Distributed transformation of financial core trading systems: In the past, the core trading systems in the financial industry were supported by specialized hardware, making it difficult to scale and iterate at an expensive cost. DeepFlow’s banking, securities, and insurance customers have embarked on the distributed transformation of their core trading systems in the past two years. These systems are crucial to the country’s economy and people’s livelihoods, and the Zero Code observability is a prerequisite for ensuring the smooth launch of such systems.

Service topology of a mobile bank service

Telecommunication core network service-oriented architecture transformation: Similar to the financial industry, the telecommunication core network used to be supported by dedicated hardware. However, starting from the 5G core network, the 3GPP has clearly proposed the Service-Based Architecture (SBA) specification, where core network functions have been decoupled into a series of microservices running in a K8s container environment. Similarly, Zero Code observability is also a prerequisite for ensuring the smooth deployment of telecommunication core business systems.

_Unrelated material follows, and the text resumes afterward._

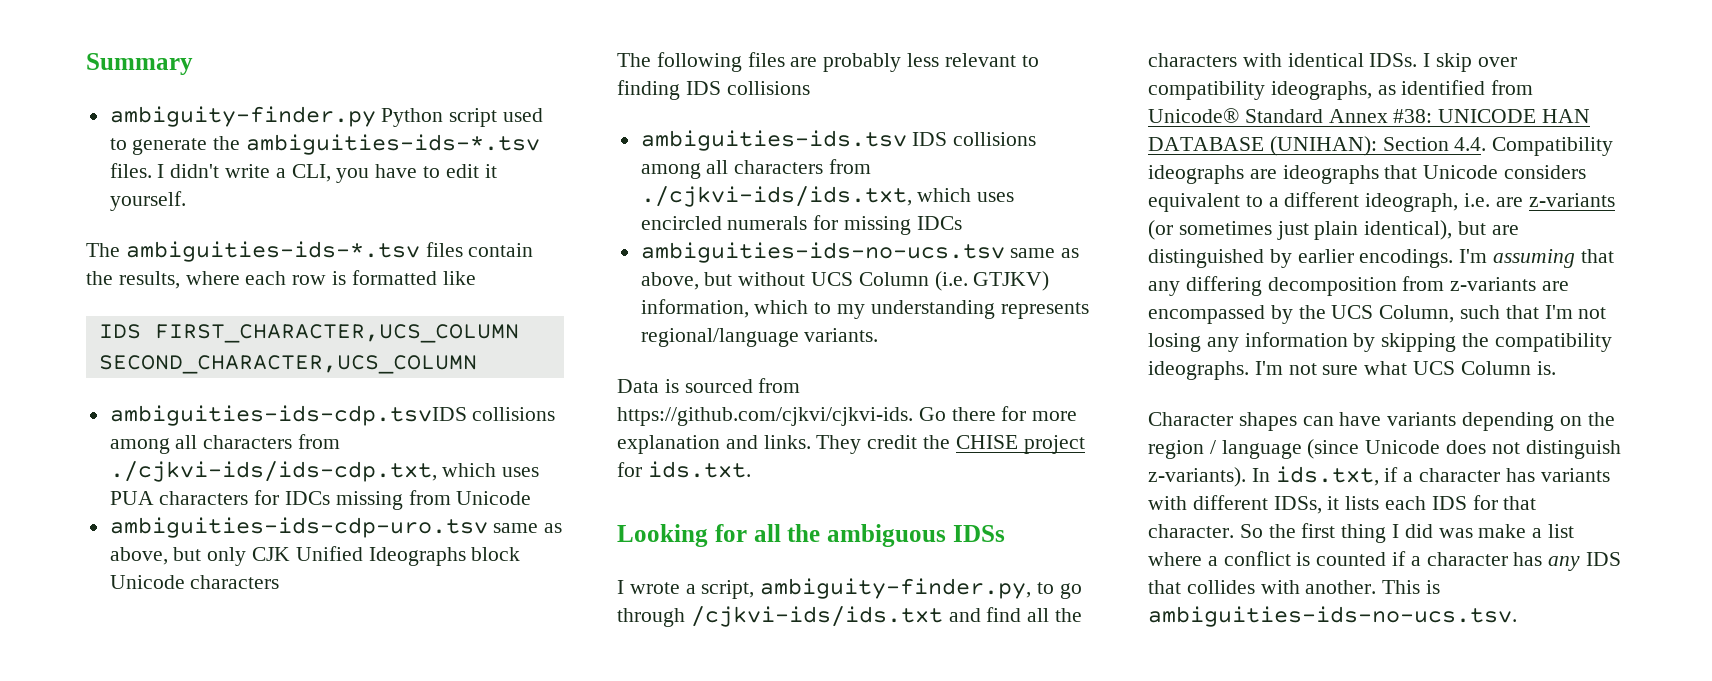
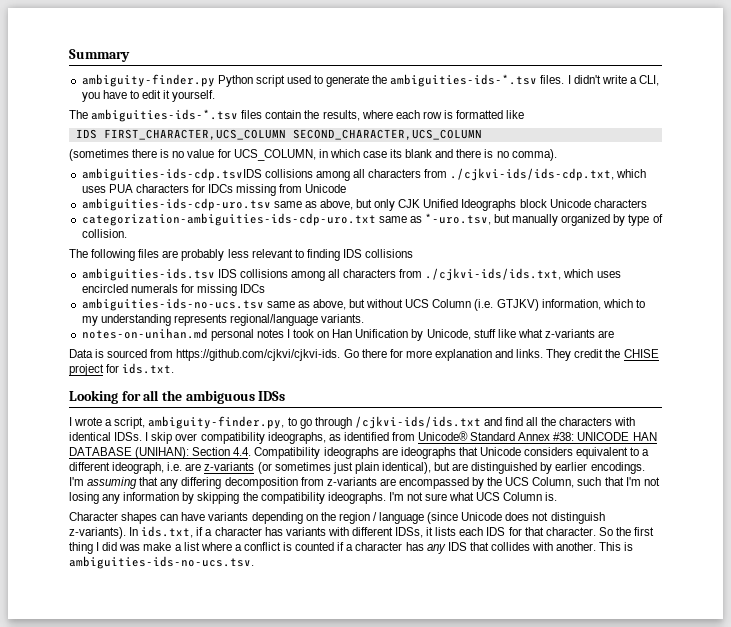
(477, 364) none -> [69,149,557,161] // (sometimes there is no value for UCS_COLUMN, in which case its blank and there is no comma).
(280, 582) none -> [81,213,663,226] [81,229,127,238] // categorization-ambiguities-ids-cdp-uro.txt same as *-uro.tsv, but manually organized by type of collision.
(879, 335) none -> [81,328,615,341] // notes-on-unihan.md personal notes I took on Han Unification by Unicode, stuff like what z-variants are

5G core network elements and their communication protocols, each control plane element adopts SBA architecture

Development of network connected smart vehicle: The intelligent automotive network consists of a central cloud, edge cloud (factory/park), and terminal (in-vehicle system). In order to provide users with continuously updated software experiences, all services within the entire intelligent automotive network adopt a microservices architecture and cloud-native deployment. An infrastructure with observability is also a prerequisite for the continuous iteration of this extensive network.

Network connected smart vehicle

The Importance to AIOps Development: In the past, before the implementation of AIOps solutions, observation data (usually metrics and logs) needed to be centralized and cleansed. This was a lengthy process that often took several months to complete. eBPF has the potential to fundamentally change this situation. Due to the data collected by eBPF covering all services, having highly consistent label information and data formats, it will greatly reduce the hurdles to implementing AIOps solutions.

0x7: Conclusion

APM Agents, due to their intrusive nature, are difficult to deploy in core business systems in industries such as finance, telecommunications and power, and are hard to instrument in cloud-native infrastructure. eBPF’s Zero Code advantages effectively address these pain points, making it a key technology for achieving observability in the cloud-native era. DeepFlow, based on eBPF, has already served various industries with its Universal Map, Distributed Tracing, and Continuous Profiling capabilities, enabling rapid implementation of Zero Code observability in places such as the distributed core trading systems in the finance industry, the 5G core network in the telecommunications industry, the distributed power trading systems in the energy industry, intelligent connected vehicles, and cloud-native gaming services. This ensures the continuous innovation of the new generation of businesses and infrastructure.